On Wednesday, Cassetti and former seven-term Ansonia Mayor James Della Volpe cut the ribbon opening the Della Volpe-Cassetti Copper City Pathway bridge which takes the Greenway from Pershing Drive over the Metro-North Railroad down to Division Street where a walk across the street connects it to Derby..
The Rev. Patrick Burns with the help of his Sub-Deacon Paul Juzwishen of the nearby Three Saints Russian Orthodox church blessed the bridge, which last month had some hate-filled and demonic graffiti sprayed on it.
“There are always people trying to bring the good things down,” said Burns, Three Saints’s pastor. “But if the good keep doing good things the bad people will change. This is a good thing and I thank the mayors for it.”
Burns said he walks it “several times a week with my children.” His wife, Mara, walked alongside with their children Brigid, 8, Dorothy, 6 and Simeon, 4. “This is a national success story. It is such a blessing for the people.”
It was back on April 21 that the 130-foot pedestrian bridge was installed over the Waterbury-Bridgeport rail line on Pershing Drive. Crews from Waters Construction of Bridgeport and Luchs Consulting Engineers /DeCarlo and Doll of Meriden guided the 80,000 weathered steel bridge between two concrete segments.
The next phase will wind around Bridge Street alongside the Target Shopping Center where the Charger Point Lighthouse with its observation deck will be built on a Naugatuck River levy.

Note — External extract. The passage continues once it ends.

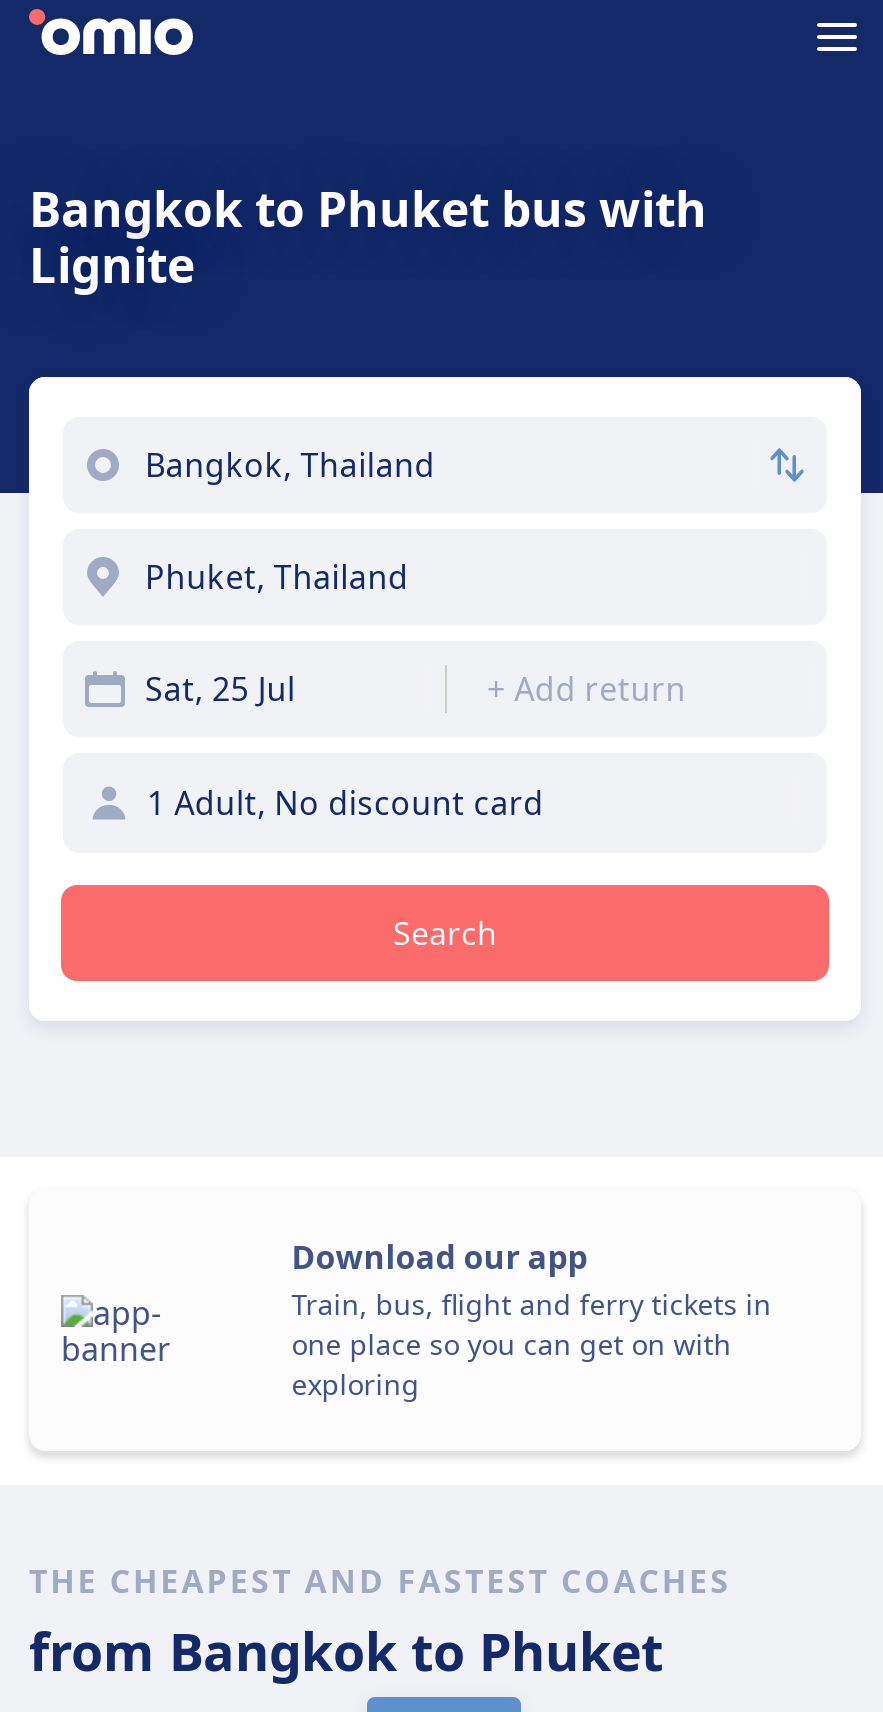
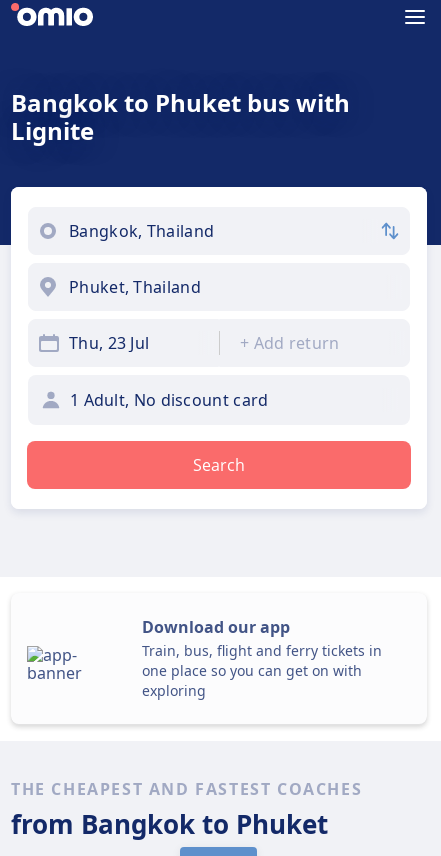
- Sat, 25 Jul
+ Thu, 23 Jul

Last summer the city received $1,368,494 in funding for that segment. The money came from the Federal Highway Administration’s Transportation Alternative Program, the state Department of Transportation, the Bridgeport Metropolitan Planning Organization and the Naugatuck Valley Council of Governments.
Sheila O’Malley, the city’s economic development director, said bidding will take place later this month with the hope to start the project by the end of the year.
“I’m looking forward to it,” said Henry holding Ryder’s leash as a cyclist passed by. “I hope the mayor is right and they take it into Seymour. We’ll walk it.”